▸ **Exercise aim**
All lines below containing "Views" are to be listed.

▸ **The input**

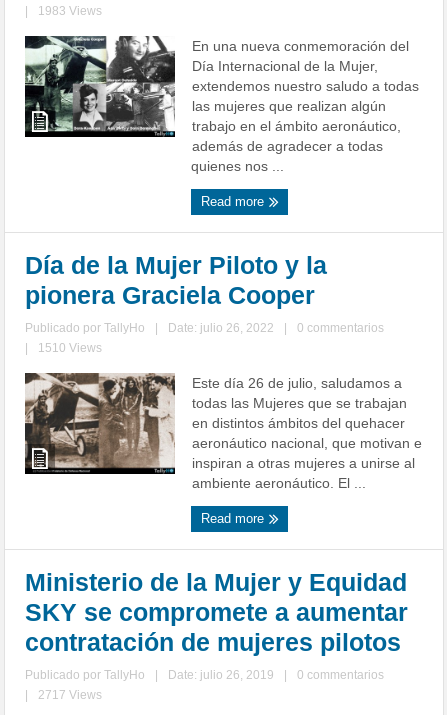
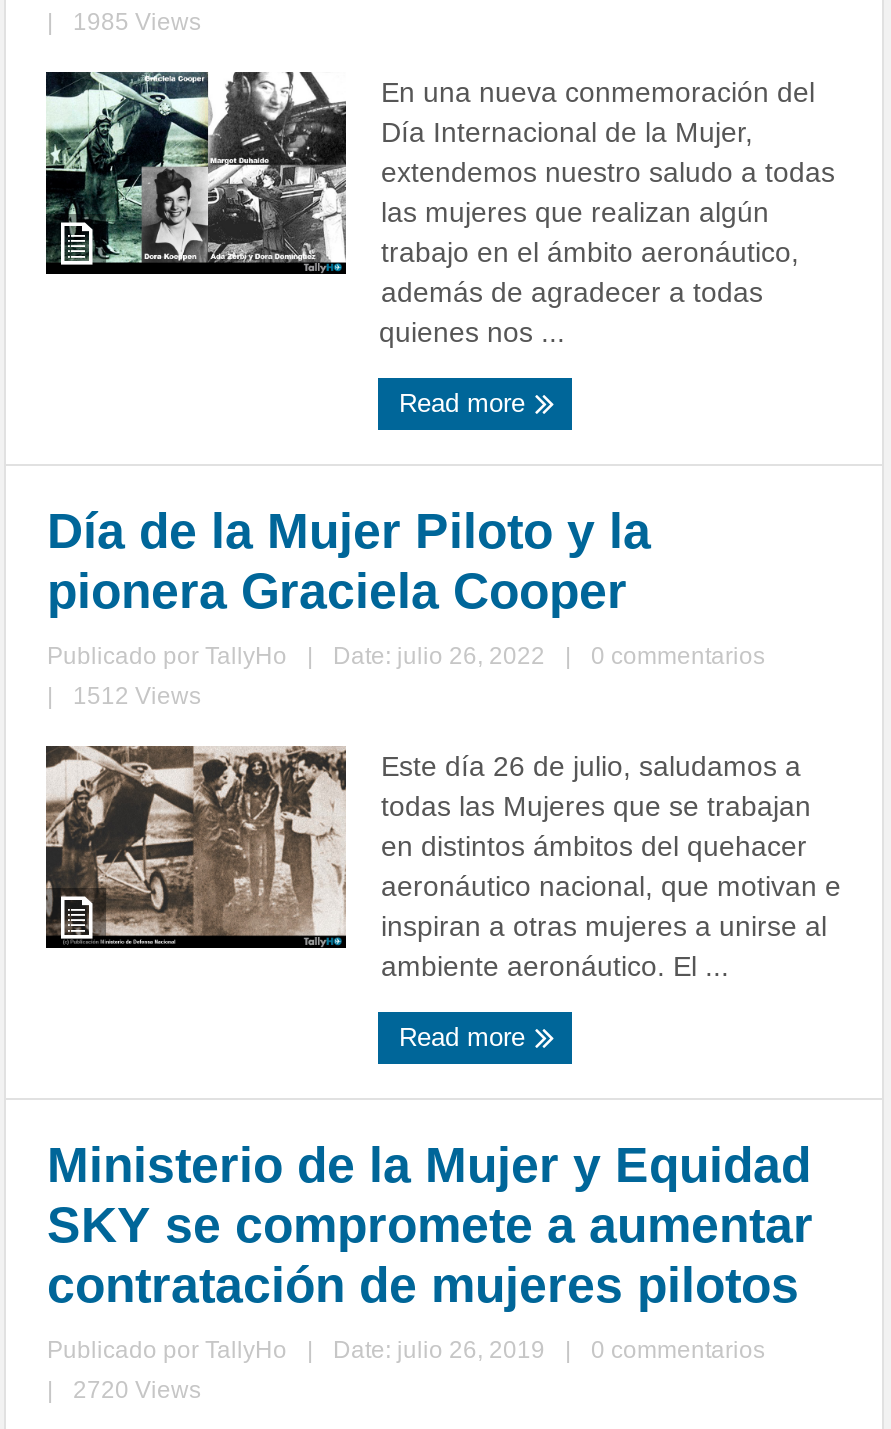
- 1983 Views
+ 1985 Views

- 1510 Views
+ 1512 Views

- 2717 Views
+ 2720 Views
* * *
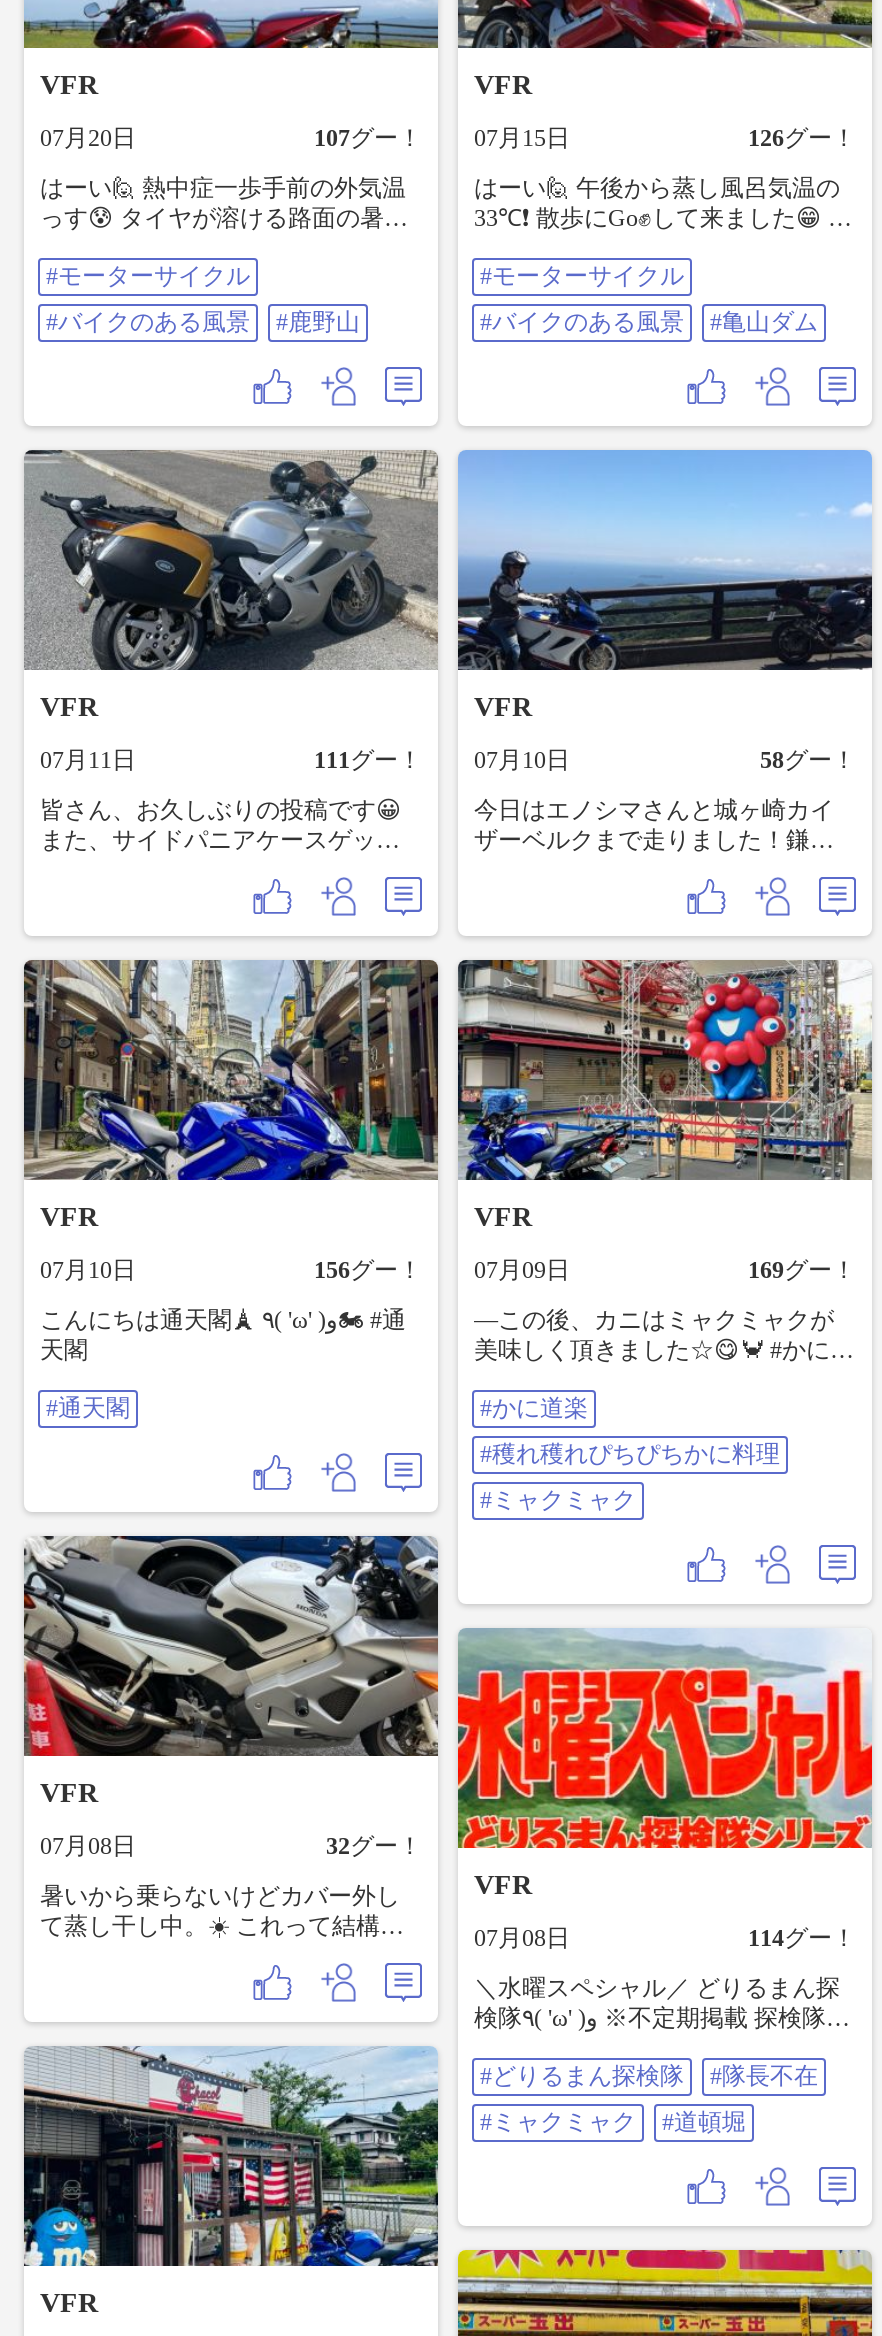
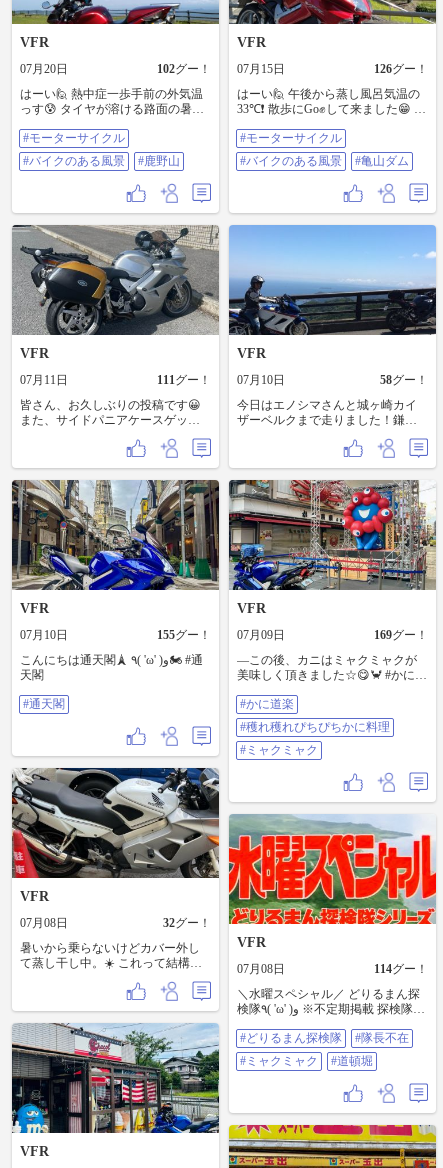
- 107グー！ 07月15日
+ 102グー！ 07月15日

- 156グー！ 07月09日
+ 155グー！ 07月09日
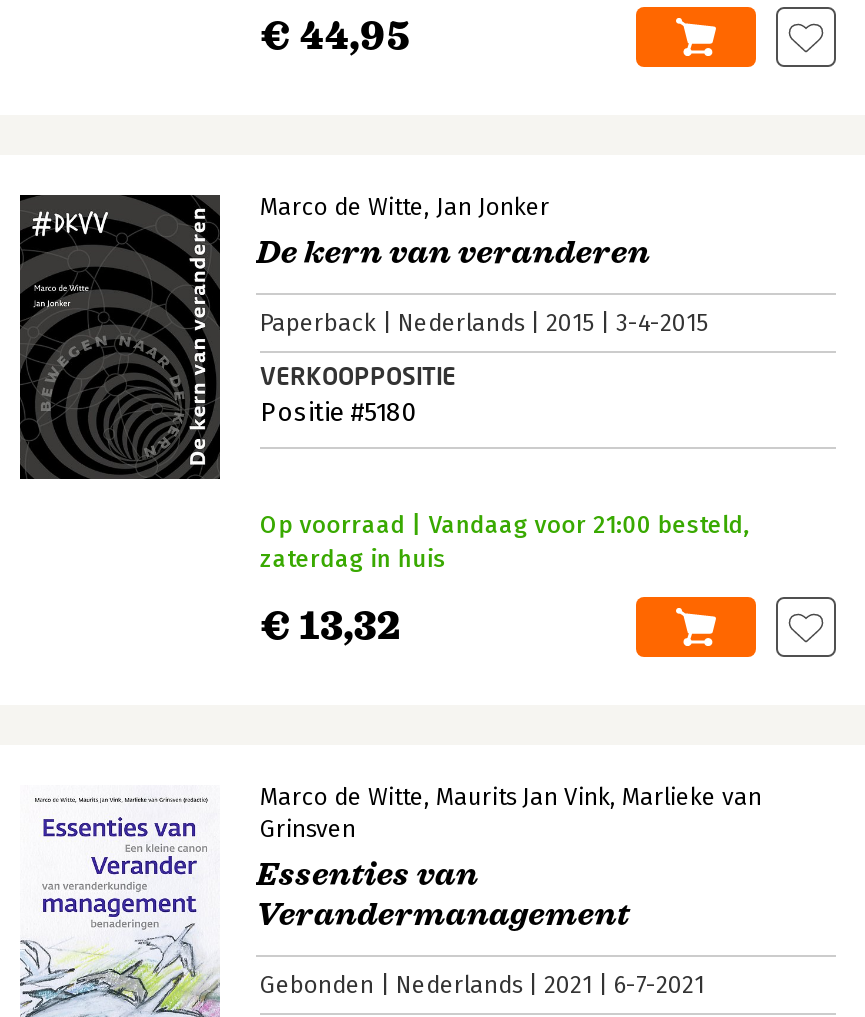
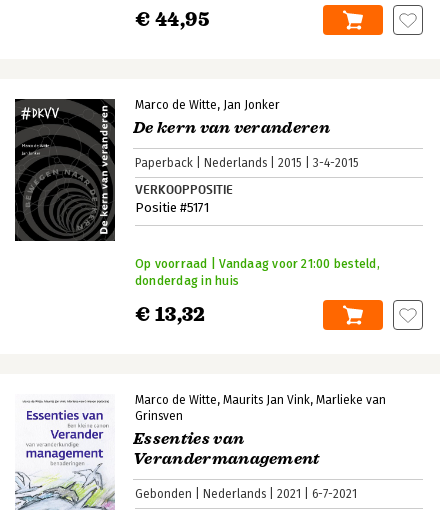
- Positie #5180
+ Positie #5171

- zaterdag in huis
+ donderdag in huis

▸ **Solution to the exercise**
- 1983 Views
+ 1985 Views
- 1510 Views
+ 1512 Views
- 2717 Views
+ 2720 Views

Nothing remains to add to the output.